However, "when KG has 13 points mainly out of the low post in the first quarter and then they go away from him like him Game One. Or in game four when he had 13 at halftime but they didn't keep going to him" - that is not execution, that's poor playcalling and poor reading of the game.
"when Paul Pierce is killing every Hawk wing off the midpost and then Rondo stops going to him" and "when Rondo dribbles the ball up, then doesn't make the quick pass to start the offense. Instead he holds onto it for the first 8-10 seconds of the offense which is happening far too often" is not execution, again, it's playcalling. If it's Rondo calling the plays, then I'll take it back, Rondo is more to blame than Doc, though I wonder why we're suddenly giving him playcalling control in the playoffs when we've run everything through Pierce and KG during the season.
Playcalling is execution. Recognition is execution. Understanding of your best weapons is execution (coaching has it's place here too).
Doc has his team run sets rather than precise plays so recognition of what to do stands with the players. If this were a Rick Carlisle team he'd be telling Rondo what to do on every possession and then Rick would be
more responsible for end product. That's not how Doc coaches. It's also not how Phil Jackson coaches or Rick Adelman or D'Antoni. They give their players the room to make decisions like Doc does. The players are
more responsible for those decisions in these types of offenses.
Thing is, nobody disagrees with the fact that Mike Brown and Mike Woodson aren't good coaches. Most of us know that. The problem is, Brown is doing better than Doc. He saw in Games 1 and 2 we were doubling Lebron with a big man whenever he got a whiff of the paint. So, he got his big men to get into open space for shots and that's how they got rolling in Game 3 and blew it open before the end of the first. Doc has yet to make any such adjustment. It's not by a wide margin, but he is doing better than Doc.
You see this makes no sense to me
To me this sounds like Brown did a bad job all season and put his team in a worse position to win but this shouldn't count for the playoffs. We gotta give bad coaches a handicap and then judge them.
This makes no sense to me
If Mike Brown did a better job during the regular season his team's offense would be better and his team would be in a better position to win this series. Why should he get a handicap for failure?
My bottom line is that Mike Brown's terrible coaching on offense is worse than any and all mistake(s) Doc has made in this series. That's why I don't think he's outcoaching him.
I also think Mike Brown has made mistakes on his side of the aisle during this series.
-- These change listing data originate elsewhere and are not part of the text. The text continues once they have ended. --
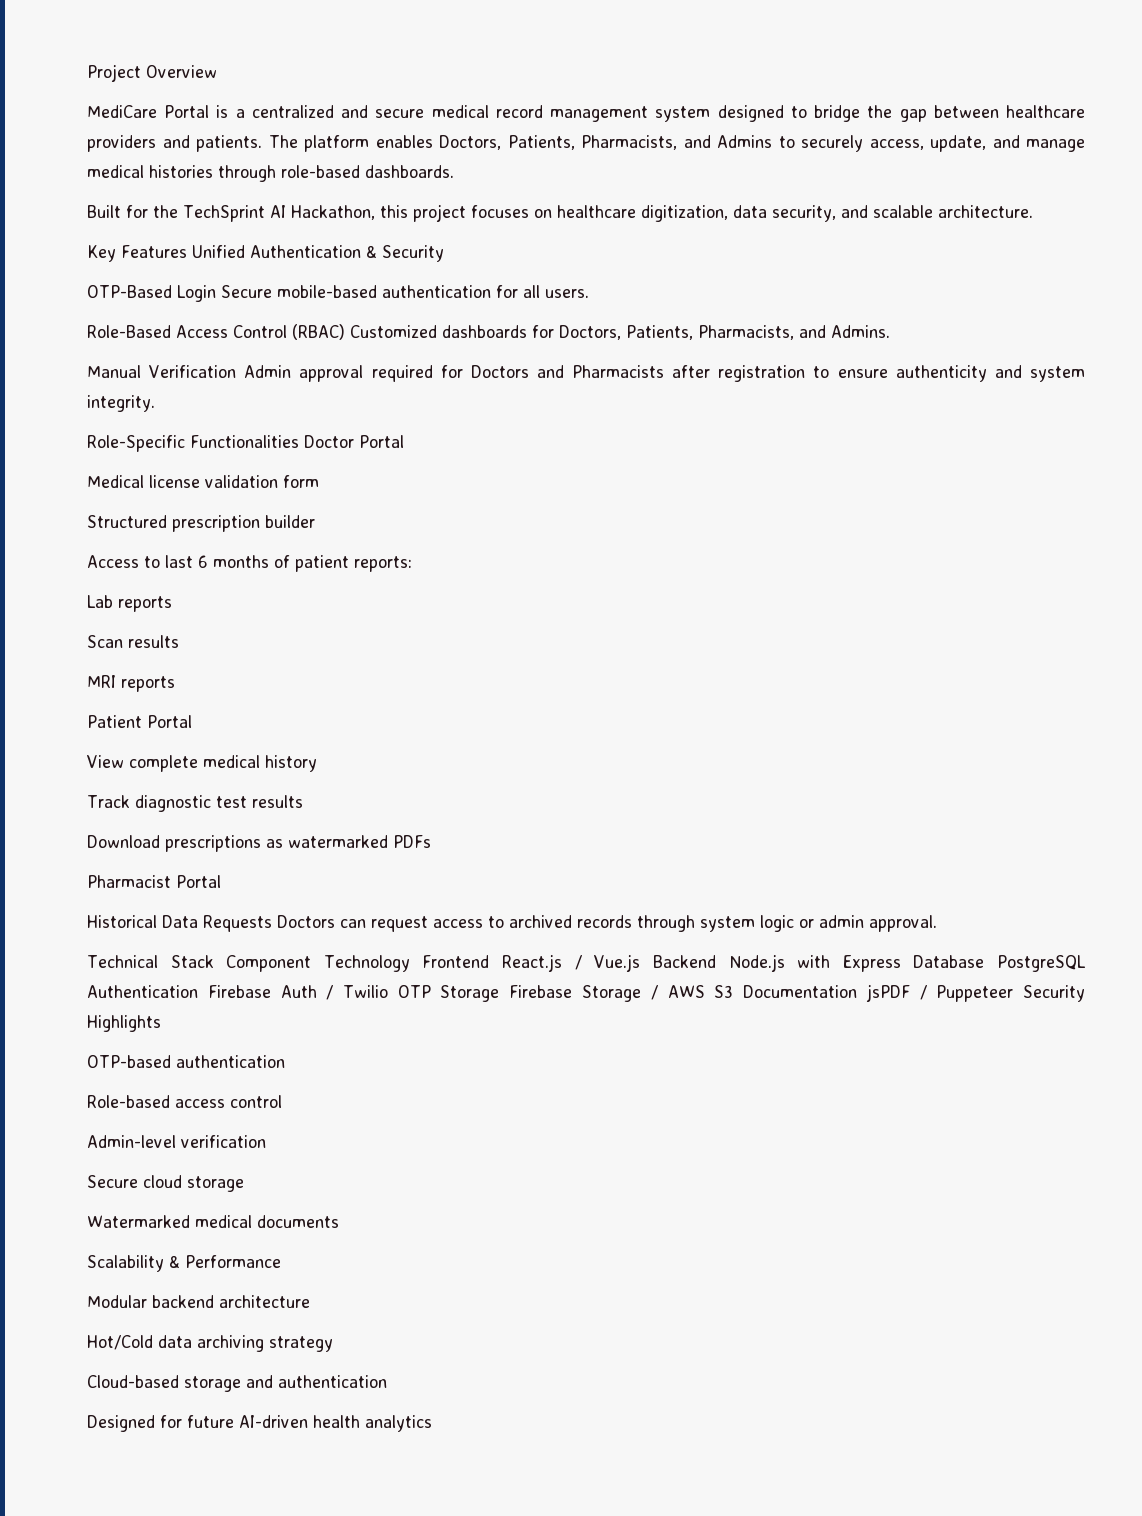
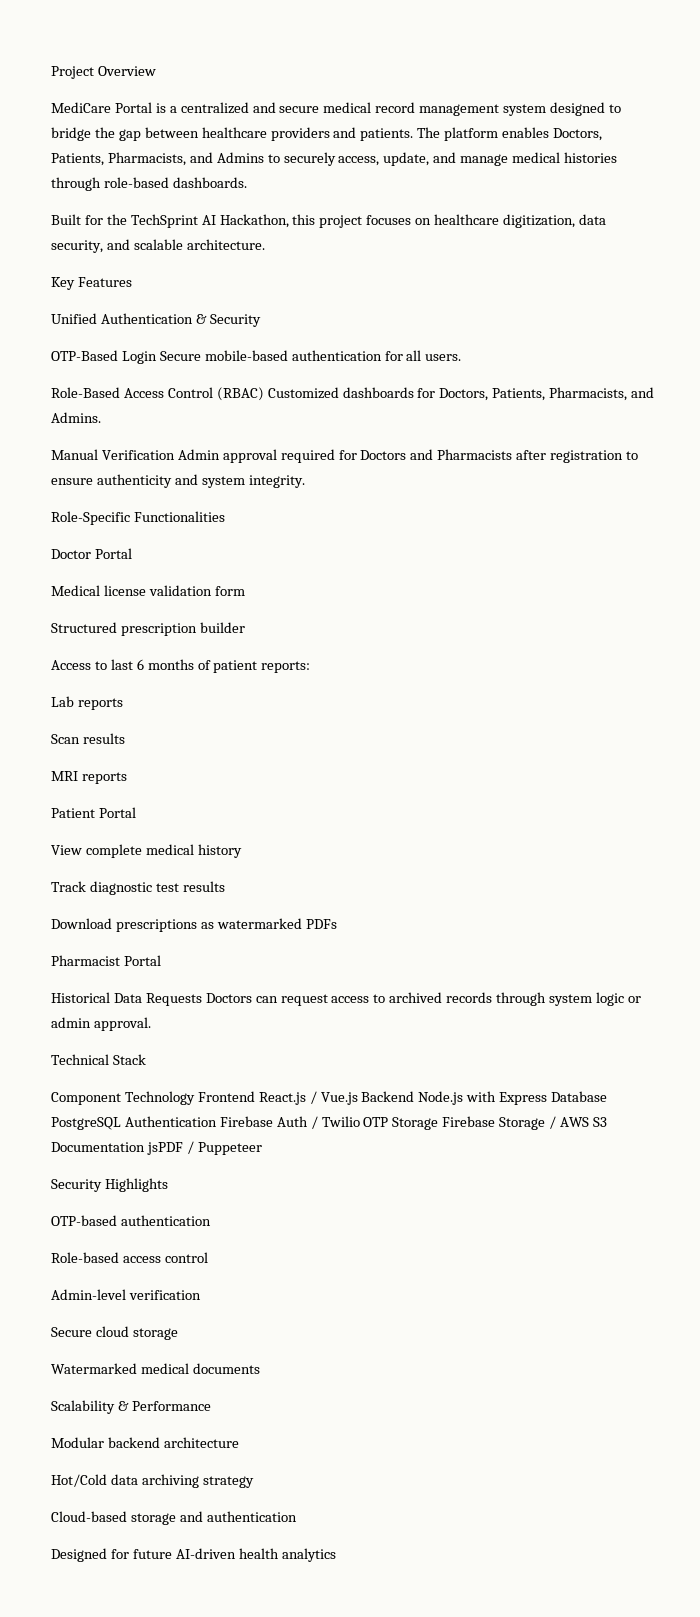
- Key Features Unified Authentication & Security
+ Key Features
+ Unified Authentication & Security
- Role-Specific Functionalities Doctor Portal
+ Role-Specific Functionalities
+ Doctor Portal
- Technical Stack Component Technology Frontend React.js / Vue.js Backend Node.js with Express Database PostgreSQL Authentication Firebase Auth / Twilio OTP Storage Firebase Storage / AWS S3 Documentation jsPDF / Puppeteer Security Highlights
+ Technical Stack
+ Component Technology Frontend React.js / Vue.js Backend Node.js with Express Database PostgreSQL Authentication Firebase Auth / Twilio OTP Storage Firebase Storage / AWS S3 Documentation jsPDF / Puppeteer
+ Security Highlights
Joe Smith's minutes would be top of my list. He should be playing a lot more. They're a different team when they have his offense on the floor. He defends KG well and he's a quality rebounder. He should be playing more minutes. In the two games they won he played 24-25 minutes as opposed to 16-19 minutes in the first two, and he only got 19 minutes cause Ben got dizzy. I regard him as their second best big man in the lineup and he's getting the least minutes of the four.
Doc did make an adjustment prior to the series begining. The defense we're playing on LeBron James isn't our normal defense and it's been very succesful.
As you said Doc has used the big men to limit Bron's penetration (part of the Bron adjustment). Doc is using KG on Ben in a similar manner to Brown using Delonte on Rondo; to consistently cheat off their man to limit an opposing team's best player.
Plus I don't agree with the adjustment you cited for Mike Brown. Ilgauskas was outside shooting jumpers throughout games one and two. Varajeo hasn't suddenly killed us from outside and neither has Ben Wallace. Joe Smith is doing the same thing he always does, he just hit shots (7-8 in game three instead of 2-7 in game two). I haven't seen what you described but I'll look for it, maybe I missed it.
The Cavs did have more player movement offensively (in games 3+4) but that was mainly down to their perimeter players
The single biggest difference by a huge margin is they're just making more of their shots and that's not a Mike Brown adjustment. That's just players shooting the ball better. The series didn't swing on anything he did. Just like the Celtics performance didn't change on the road because of anything Doc did. Cavs shot better, Celtics executed their offense worse.
Things aren't working. Offensively, they weren't working in Games 1 or 2, but we made no effort to adjust for Games 3 or 4. Doc stands by his belief the players have to do better. That might be true, but this is the problem we've all seen with Doc for years. When our players aren't doing better, he does absolutely nothing to help the situation, he just sticks with what doesn't work and makes haphazard rotation decisions.